TMG 2010 introduced a new feature that has been on the wish list for long time ago. You will find it very usefully when you are trying to troubleshoot an issue with your TMG, trying to trace logs and find where does this or that belong and to which rule. In this article, we are going to explore the Search Feature
As your rules number increase, it will be difficult to find which rules contains which element. Previously, with ISA Server, this used to be a headache for any ISA Server administrator, the admin had used to go and look into rule by rule to see what he/she was looking for. This is over with TMG 2010, as the Search feature provide us with a capability to search the policies.
As an examples, lets say you want to search for a specific user in your company, lets say his username is Tarek , and you want to find out in which rules this username is used, is he granted an allow access ? a deny access ?, all you have to do is typing the username in the search textbox and pressing enter on the keyboard, or clicking on the icon with your mouse, and there you go, as you can see in the below snapshot, the deny and allow rules that have Tarek inside it are displayed.
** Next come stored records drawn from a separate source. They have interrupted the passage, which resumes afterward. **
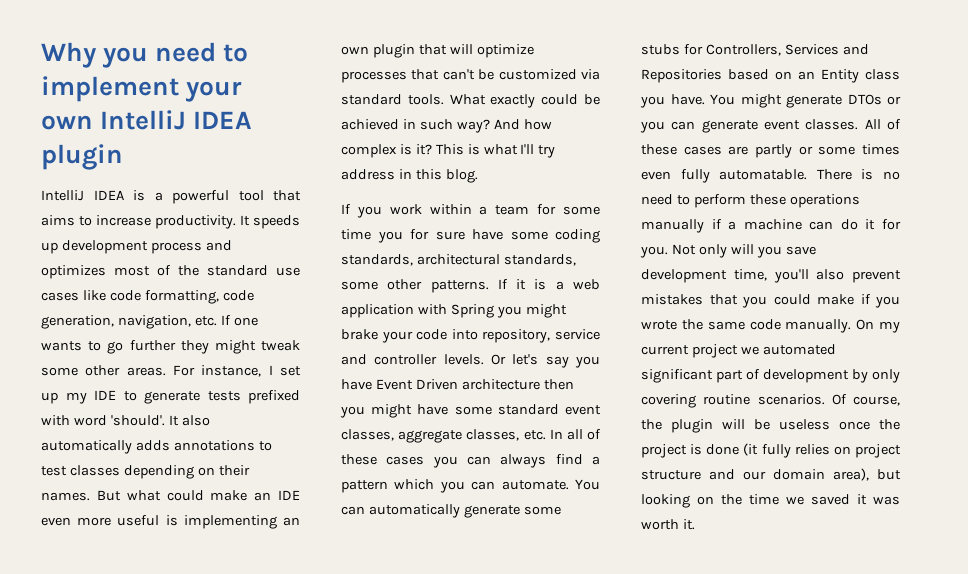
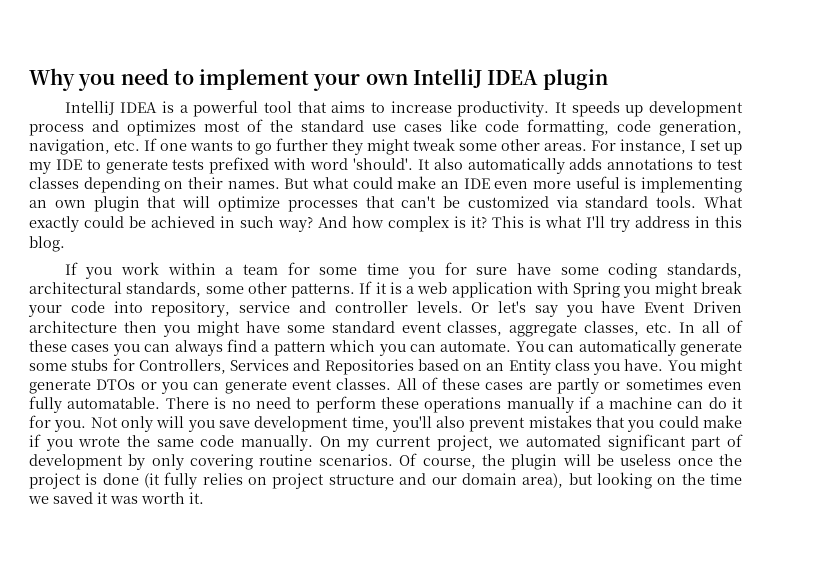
- If it is a web application with Spring you might brake your code into repository, service and controller levels.
+ If it is a web application with Spring you might break your code into repository, service and controller levels.
- All of these cases are partly or some times even fully automatable.
+ All of these cases are partly or sometimes even fully automatable.
- On my current project we automated significant part of development by only covering routine scenarios.
+ On my current project, we automated significant part of development by only covering routine scenarios.

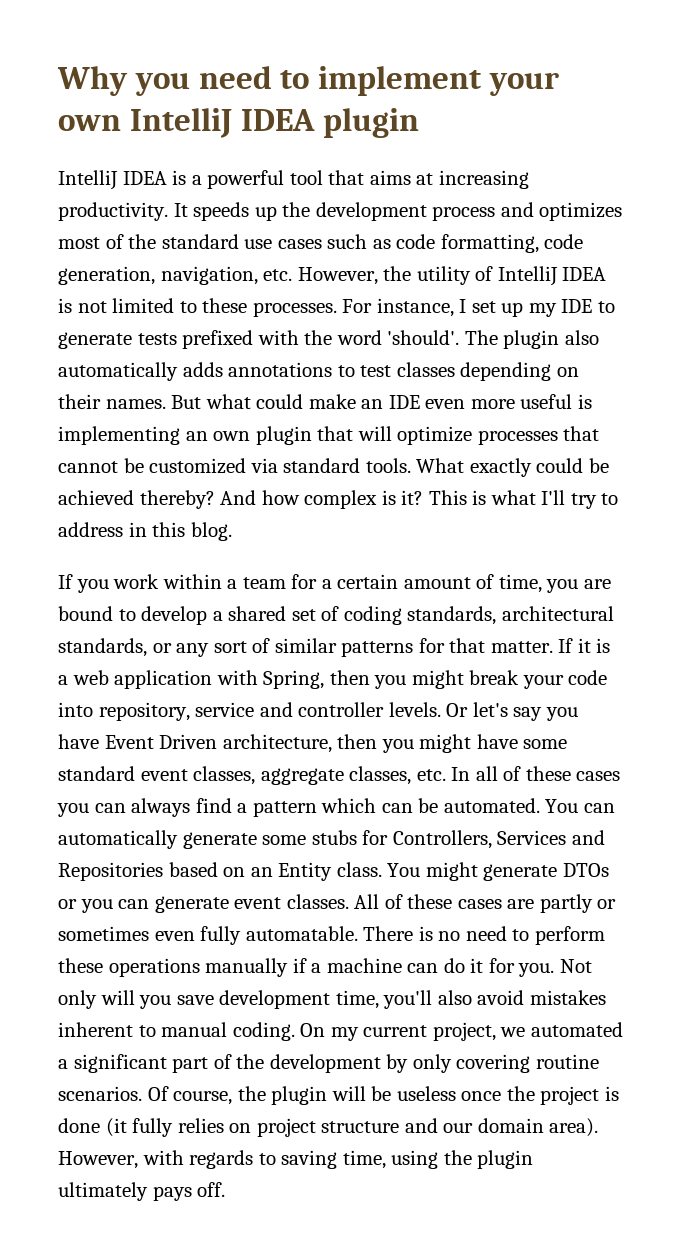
- IntelliJ IDEA is a powerful tool that aims to increase productivity.
+ IntelliJ IDEA is a powerful tool that aims at increasing productivity.
- It speeds up development process and optimizes most of the standard use cases like code formatting, code generation, navigation, etc. If one wants to go further they might tweak some other areas.
+ It speeds up the development process and optimizes most of the standard use cases such as code formatting, code generation, navigation, etc. However, the utility of IntelliJ IDEA is not limited to these processes.
- For instance, I set up my IDE to generate tests prefixed with word 'should'.
+ For instance, I set up my IDE to generate tests prefixed with the word 'should'.
- It also automatically adds annotations to test classes depending on their names.
+ The plugin also automatically adds annotations to test classes depending on their names.
- But what could make an IDE even more useful is implementing an own plugin that will optimize processes that can't be customized via standard tools.
+ But what could make an IDE even more useful is implementing an own plugin that will optimize processes that cannot be customized via standard tools.
- What exactly could be achieved in such way?
+ What exactly could be achieved thereby?
- This is what I'll try address in this blog.
+ This is what I'll try to address in this blog.
- If you work within a team for some time you for sure have some coding standards, architectural standards, some other patterns.
+ If you work within a team for a certain amount of time, you are bound to develop a shared set of coding standards, architectural standards, or any sort of similar patterns for that matter.
- If it is a web application with Spring you might break your code into repository, service and controller levels.
+ If it is a web application with Spring, then you might break your code into repository, service and controller levels.
- Or let's say you have Event Driven architecture then you might have some standard event classes, aggregate classes, etc. In all of these cases you can always find a pattern which you can automate.
+ Or let's say you have Event Driven architecture, then you might have some standard event classes, aggregate classes, etc. In all of these cases you can always find a pattern which can be automated.
- You can automatically generate some stubs for Controllers, Services and Repositories based on an Entity class you have.
+ You can automatically generate some stubs for Controllers, Services and Repositories based on an Entity class.
- Not only will you save development time, you'll also prevent mistakes that you could make if you wrote the same code manually.
+ Not only will you save development time, you'll also avoid mistakes inherent to manual coding.
- On my current project, we automated significant part of development by only covering routine scenarios.
+ On my current project, we automated a significant part of the development by only covering routine scenarios.
- Of course, the plugin will be useless once the project is done (it fully relies on project structure and our domain area), but looking on the time we saved it was worth it.
+ Of course, the plugin will be useless once the project is done (it fully relies on project structure and our domain area). However, with regards to saving time, using the plugin ultimately pays off.

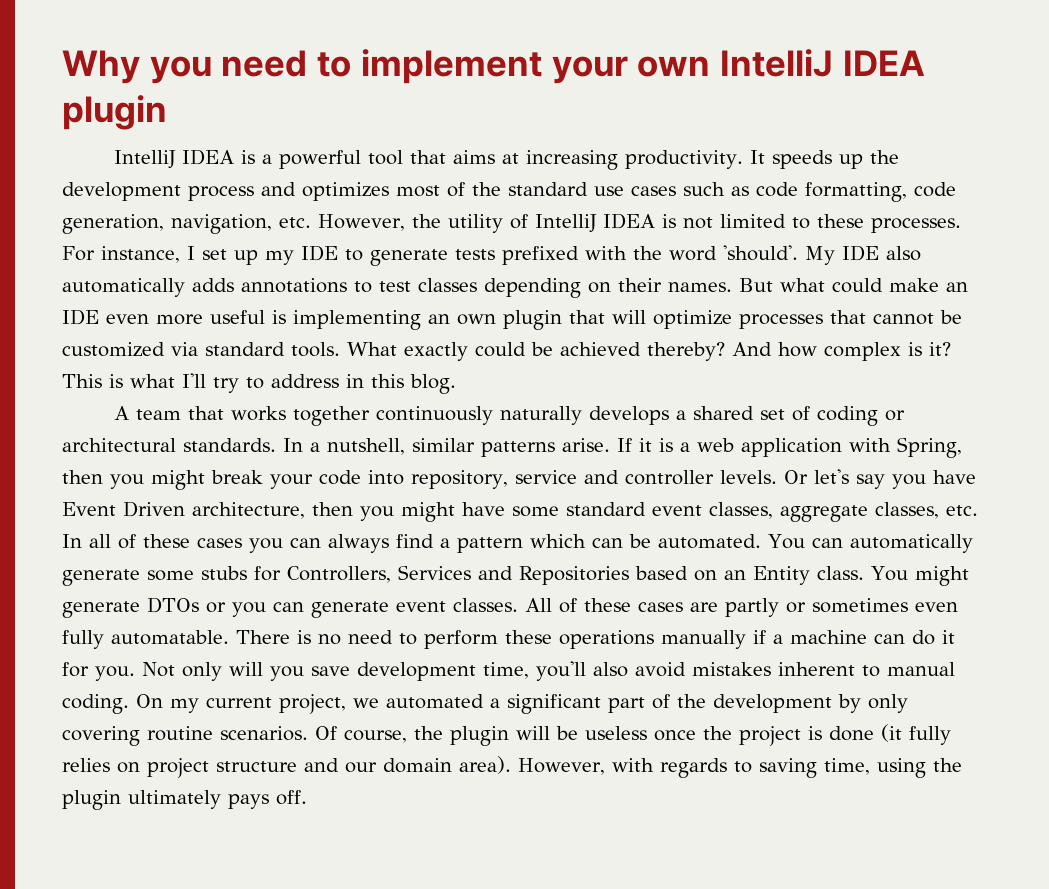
- The plugin also automatically adds annotations to test classes depending on their names.
+ My IDE also automatically adds annotations to test classes depending on their names.
- If you work within a team for a certain amount of time, you are bound to develop a shared set of coding standards, architectural standards, or any sort of similar patterns for that matter.
+ A team that works together continuously naturally develops a shared set of coding or architectural standards. In a nutshell, similar patterns arise.

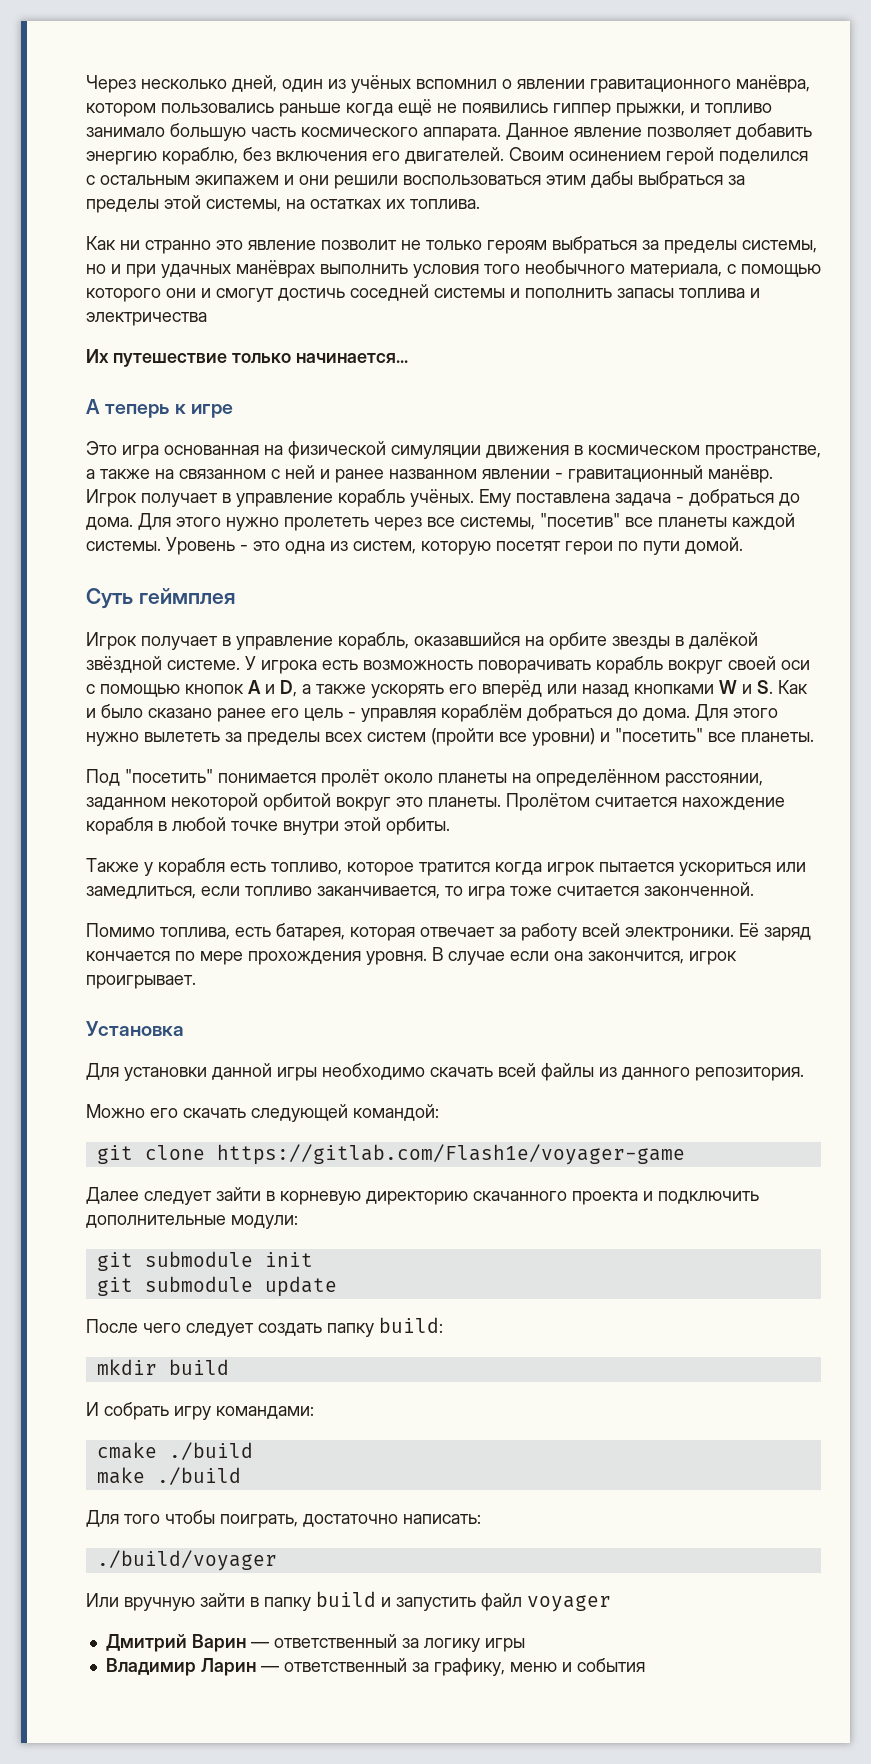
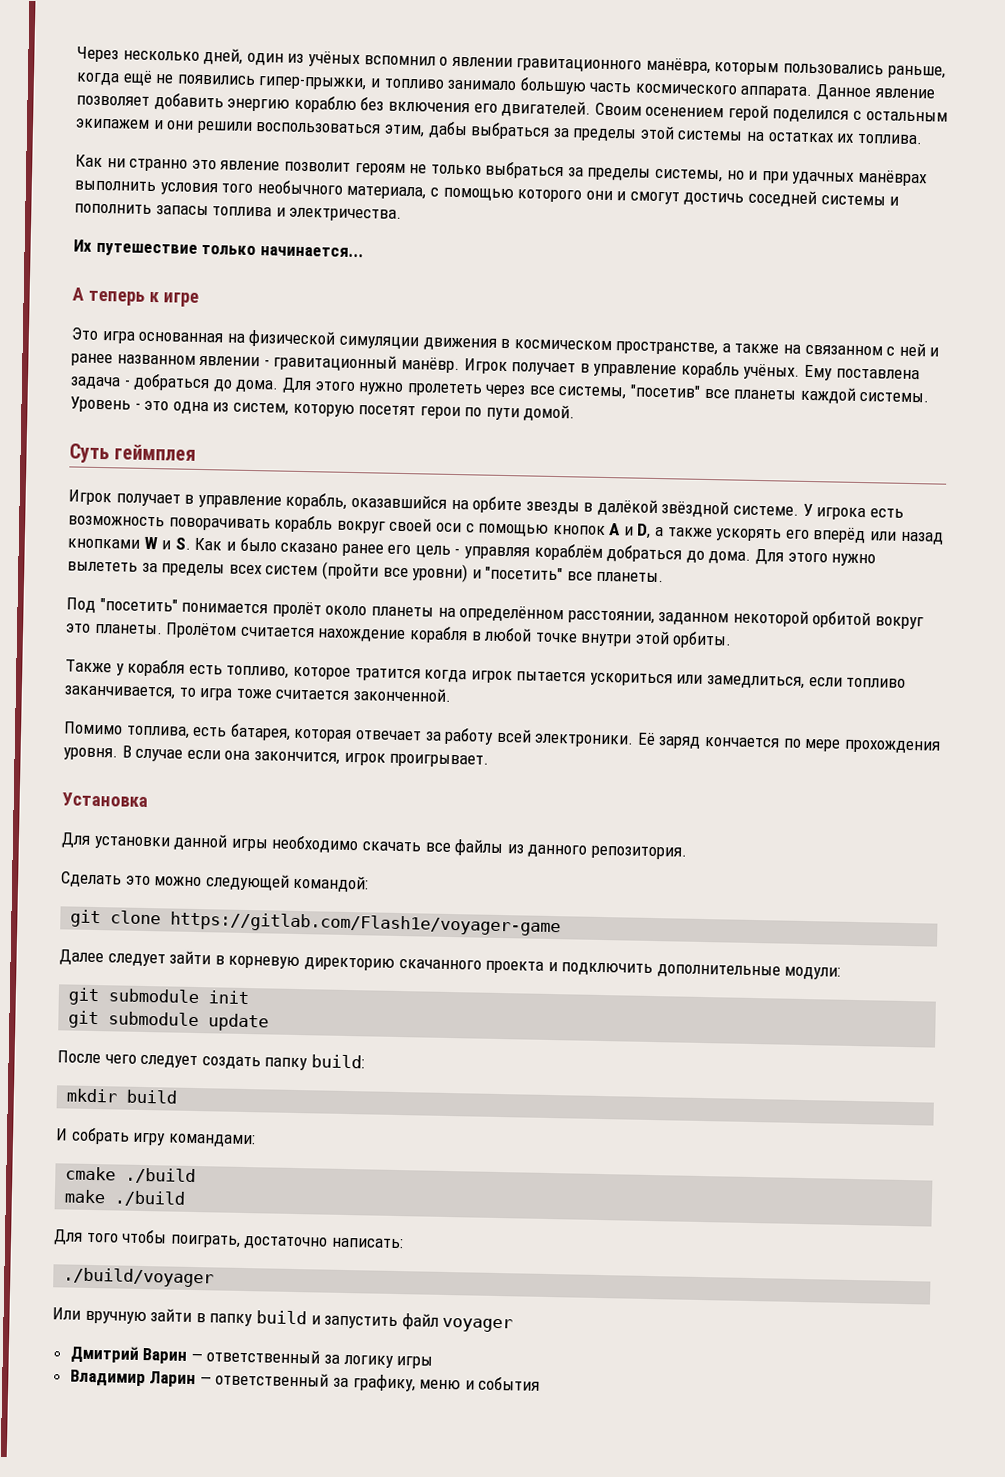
- Через несколько дней, один из учёных вспомнил о явлении гравитационного манёвра, котором пользовались раньше когда ещё не появились гиппер прыжки, и топливо занимало большую часть космического аппарата.
+ Через несколько дней, один из учёных вспомнил о явлении гравитационного манёвра, которым пользовались раньше, когда ещё не появились гипер-прыжки, и топливо занимало большую часть космического аппарата.
- Данное явление позволяет добавить энергию кораблю, без включения его двигателей.
+ Данное явление позволяет добавить энергию кораблю без включения его двигателей.
- Своим осинением герой поделился с остальным экипажем и они решили воспользоваться этим дабы выбраться за пределы этой системы, на остатках их топлива.
+ Своим осенением герой поделился с остальным экипажем и они решили воспользоваться этим, дабы выбраться за пределы этой системы на остатках их топлива.
- Как ни странно это явление позволит не только героям выбраться за пределы системы, но и при удачных манёврах выполнить условия того необычного материала, с помощью которого они и смогут достичь соседней системы и пополнить запасы топлива и электричества
+ Как ни странно это явление позволит героям не только выбраться за пределы системы, но и при удачных манёврах выполнить условия того необычного материала, с помощью которого они и смогут достичь соседней системы и пополнить запасы топлива и электричества.
- Для установки данной игры необходимо скачать всей файлы из данного репозитория.
+ Для установки данной игры необходимо скачать все файлы из данного репозитория.
- Можно его скачать следующей командой:
+ Сделать это можно следующей командой:

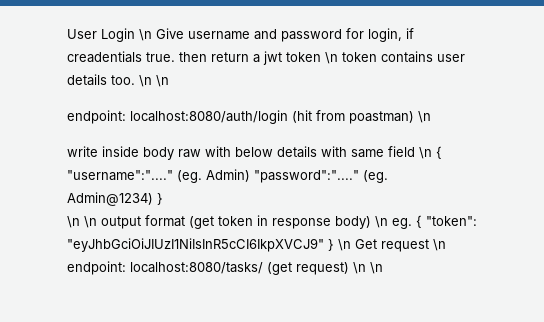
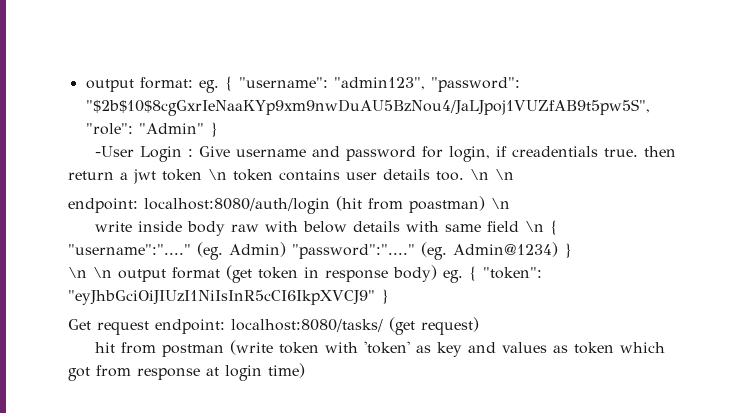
- User Login \n Give username and password for login, if creadentials true. then return a jwt token \n token contains user details too.
+ output format: eg. { "username": "admin123", "password": "$2b$10$8cgGxrIeNaaKYp9xm9nwDuAU5BzNou4/JaLJpoj1VUZfAB9t5pw5S", "role": "Admin" }
+ -User Login : Give username and password for login, if creadentials true. then return a jwt token \n token contains user details too.
- \n \n output format (get token in response body) \n eg. { "token": "eyJhbGciOiJIUzI1NiIsInR5cCI6IkpXVCJ9" } \n Get request \n endpoint: localhost:8080/tasks/ (get request) \n \n
+ \n \n output format (get token in response body) eg. { "token": "eyJhbGciOiJIUzI1NiIsInR5cCI6IkpXVCJ9" }
+ Get request endpoint: localhost:8080/tasks/ (get request)
+ hit from postman (write token with 'token' as key and values as token which got from response at login time)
Another example, is searching for protocols, typing ftp or protocol: ftp , inside the search textbox will reveal any rule that has an element such as a text or a Protocol that matches the word ftp.
As you can see, you can use free text within your search, the same way you use Web Search engines ( ex. google , bing, yahoo , etc …), however, you can not use wild characaters in your search as it is not supported yet. Maybe later with an update, using wild characters would become supported.
More examples, if you want to search the columns From and To , searching the Source Network, you can use : from:internal
searching for Destination Network :
as for rules , searching for action:deny
going more deeper, the search feature does not search only what is included under each column, but it also searches insides their content. For example searching for elmajdal.net, as you can see, elmajdal.net is not mentioned under the Name, Action, Protocols, From/Listeners, To, Condition or the Description columns, however, it can be found inside the Dev Websites Domain Name Set
The Search query can be a combination of attributes, for example below I’m searching in the action and the user columns. My search will return all the deny rules that have the user Tarek listed into them.
You will have to be aware, that wild characters at the moment are not yet support. As you can see below, I’m searching for Tarek , and i typed tar* , but the search didn’t return anything as wild characters are not supported yet.
If you want to learn more about the Search Feature , click on the Examples button, which will open the Firewall policy filter website : http://technet.microsoft.com/en-us/library/dd897127.aspx
If you are one of those TMG administrators that have tens and maybe hundreds of rules in your TMG server, then the new Search feature in TNMG 2010 is your life saver. No more digging into each rule to find out the information your are looking after, just type your search query, in free text or search for the different columns attributes, and you will be happy to find the info you are looking for in no time.